Dozens of protesters, some of them masked, initially broke through a police cordon after the opposition Social Democrats and parties representing Macedonia's ethnic Albanian minority voted to name a new parliament speaker.

Shouting, hurling chairs and grabbing camera tripods abandoned by startled journalists, the protesters attacked lawmakers, including opposition leader Zoran Zaev, who was seen bleeding from the forehead. TV footage showed a bloodied Zaev and other Social Democrat lawmakers surrounded by protesters waving national flags, shouting "traitors" and refusing to allow them to leave.

A spokesman for one of the ethnic Albanian parties, the Democratic Union for Integration, told Telma TV that three other lawmakers were also injured.

"This is a sad day for Macedonia," the spokesman, Artan Grubi, said.

Police said lawmaker Ziadin Sela, who heads another ethnic Albanian party, was the most seriously injured and was taken to the emergency room of a Skopje clinic. Police said that about 10 officers were injured during the melee and that reinforcements had been sent to assist those inside the parliament building.

After several hours of a tense standoff, with hundreds of protesters swarming through the parliament building, police said 30 lawmakers and a number of journalists who had been trapped inside had been safely evacuated. Television station Alsat M.TV in Albania broadcast a picture of Zaev leaving the building, his head heavily bandaged.

Macedonian President Gjorge Ivanov went on television to appeal for calm and "for reasonable and responsible behavior." Speaking in a brief address to the nation, Ivanov said he had summoned the leaders of the country's main political parties for a meeting Friday.

"Lawmakers are primarily responsible for restoring the situation in accordance to the constitution and laws, which were violated today," he said.
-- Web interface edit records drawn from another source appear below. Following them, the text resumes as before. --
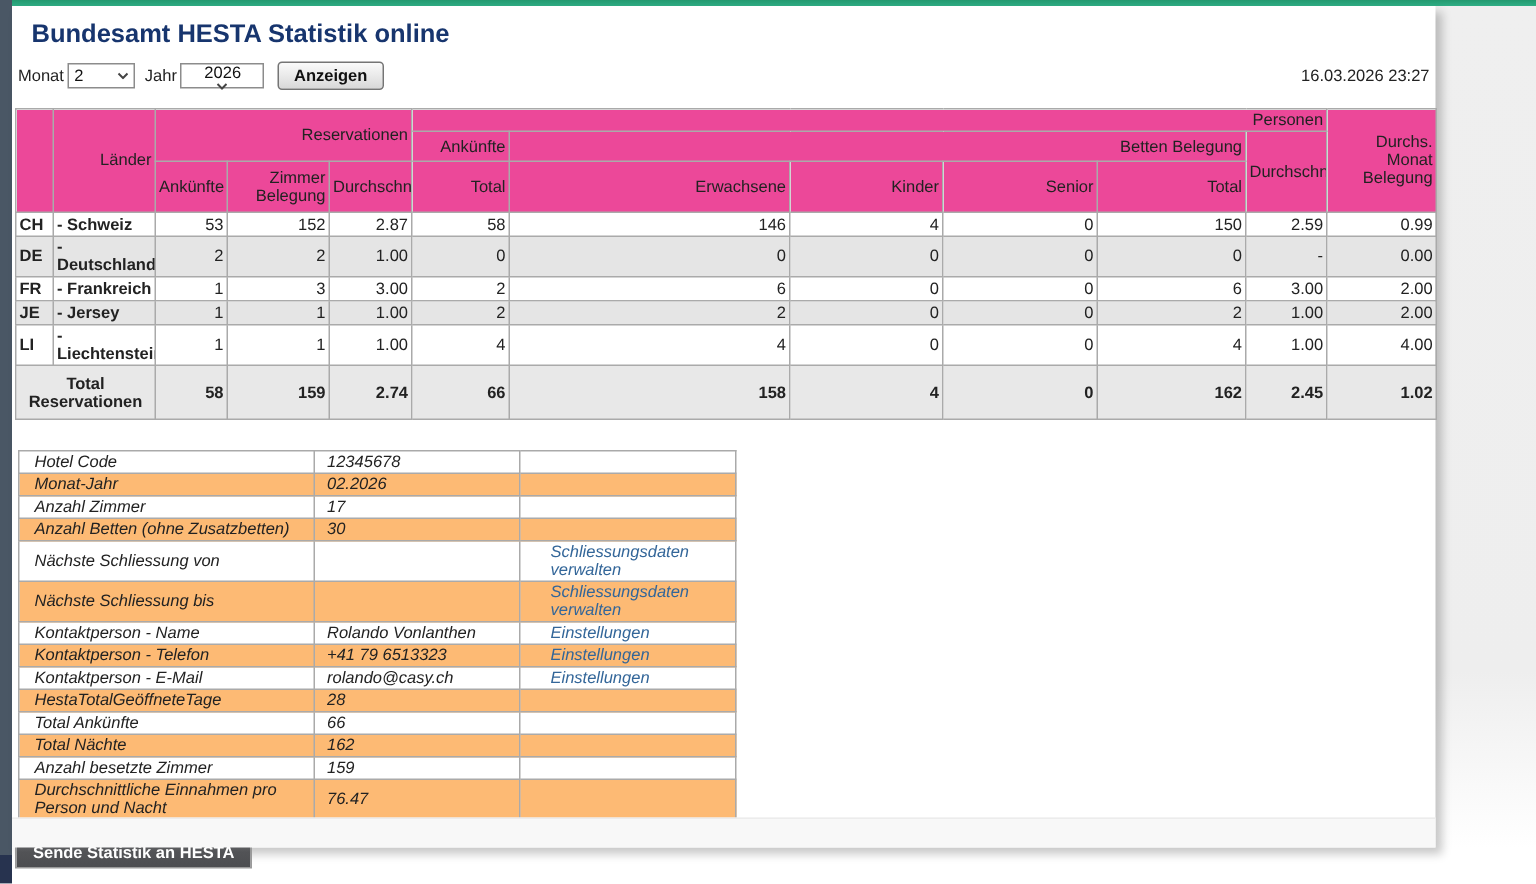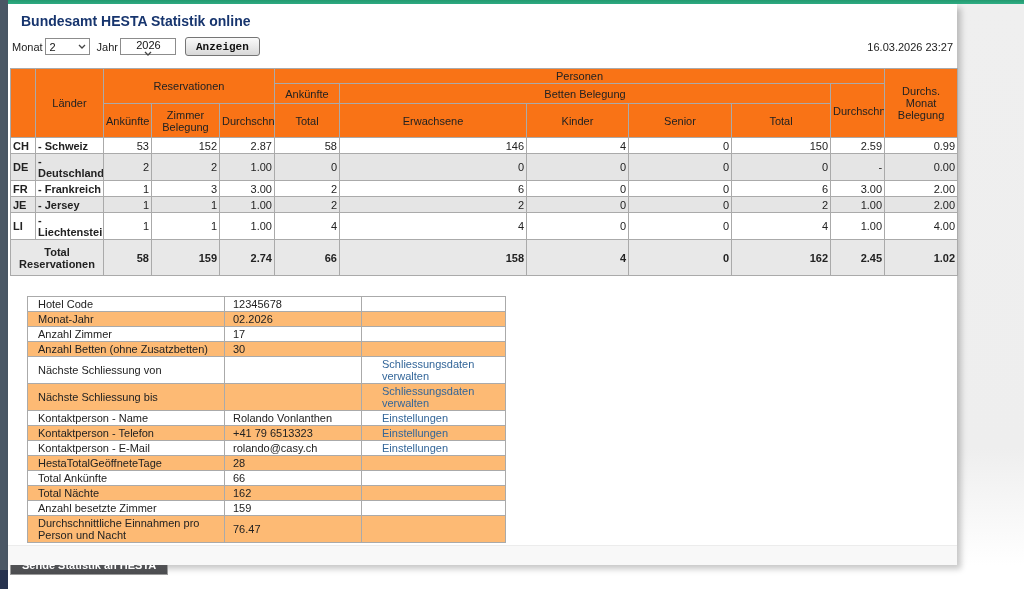--- a/index.html
+++ b/index.html
@@ -11,53 +11,53 @@
   }
   .green-bar { position: absolute; left: 8px; top: 0; right: 0; height: 4px;
     background: linear-gradient(180deg, #23996f 0%, #2fae85 100%); }
   .left-strip { position: absolute; left: 0; top: 0; width: 8px; height: 589px; background: #4a5765; }
   .left-strip .navy { position: absolute; left: 0; bottom: 0; width: 8px; height: 19px; background: #27334f; }
   .card { position: absolute; left: 8px; top: 4px; width: 949px; height: 561px;
     background: #ffffff; box-shadow: 4px 4px 6px rgba(0,0,0,0.22); }
   .card-footer { position: absolute; left: 0; right: 0; bottom: 0; height: 20px;
     background: #f8f8f8; border-top: 1px solid #ececec; }
 
-  .page-title { margin: 9px 0 0 13px; font-size: 14px; font-weight: bold; color: #17356e; }
+  .page-title { margin: 9px 0 0 13px; font-size: 17px; font-weight: bold; color: #17356e; }
 
   .controls { display: flex; align-items: center; margin: 8px 2px 0 4px; height: 19px; }
   .ctl-label { font-size: 11px; color: #222; margin-right: 2px; }
   .fake-select { display: inline-flex; align-items: center; justify-content: space-between;
     border: 1px solid #8c8c8c; background: #ffffff; height: 17px; padding: 0 3px 0 4px;
     font-size: 11px; color: #111; cursor: default; }
   .fake-select.monat { width: 45px; margin-right: 7px; }
   .fake-select.jahr  { width: 56px; margin-right: 9px; flex-direction: column; }
   .fake-select svg { flex: 0 0 auto; }
   .btn-light { border: 1px solid #757575; border-radius: 3px;
     background: linear-gradient(180deg, #fafafa 0%, #e8e8e8 55%, #d8d8d8 100%);
     font-size: 11px; font-weight: bold; color: #111; height: 19px; padding: 0 10px;
-    font-family: Liberation Mono, monospace; }
+    font-family: Liberation Sans, sans-serif; }
   .timestamp { margin-left: auto; margin-right: 2px; font-size: 11px; color: #222; }
 
   table { border-collapse: collapse; table-layout: fixed; font-size: 11px; color: #222; }
   .stats { width: 947px; margin: 12px 0 0 2px; border: 1px solid #7e7e7e; }
   .stats th, .stats td { border: 1px solid #aaaaaa; overflow: hidden; }
-  .stats th { font-weight: normal; text-align: center; padding: 1px 2px; background: #f97316; }
+  .stats th { font-weight: normal; text-align: right; padding: 1px 2px; background: #ec4899; }
   .hr1 th { height: 14px; }
   .hr2 th { height: 20px; }
   .hr3 th { height: 34px; }
   .stats td { height: 16px; padding: 1px 2px; }
   .stats td.num { text-align: right; white-space: nowrap; }
   .stats td.code { font-weight: bold; padding-left: 2px; }
   .stats td.name { font-weight: bold; padding-left: 2px; }
   .stats tr.alt { background: #e5e5e5; }
   .clip { white-space: nowrap; }
   .stats tfoot td { font-weight: bold; background: #e8e8e8; height: 36px; }
   .total-label { text-align: center; }
 
-  .details { width: 478px; margin: 20px 0 0 19px; border: 1px solid #7e7e7e; }
+  .details { width: 478px; margin: 20px 0 0 4px; border: 1px solid #7e7e7e; font-style: italic; }
   .details td { border: 1px solid #aaaaaa; padding: 1px 4px; height: 14px; vertical-align: middle; }
   .details td.lbl { padding-left: 10px; }
   .details td.val { padding-left: 8px; }
   .details td.lnk { padding-left: 20px; }
   .details tr.alt { background: #fdba74; }
   a.link { color: #336699; text-decoration: none; cursor: pointer; }
 
   .btn-dark { display: inline-block; margin: 12px 0 0 2px; border: 1px solid #9a9a9a;
     background: linear-gradient(180deg, #6d6e70 0%, #525356 45%, #4c4d50 100%);
     color: #ffffff; font-weight: bold; font-size: 11px; padding: 3px 11px;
Macedonia has been without a government since the elections. Coalition talks broke down over ethnic Albanian demands that Albanian be recognized as an official second language. One-fourth of Macedonia's population is ethnic Albanian.

Amid the coalition negotiations, the Assembly of the Republic of Macedonia, as the Balkan nation's parliament is known, has been deadlocked for three weeks over electing a new speaker.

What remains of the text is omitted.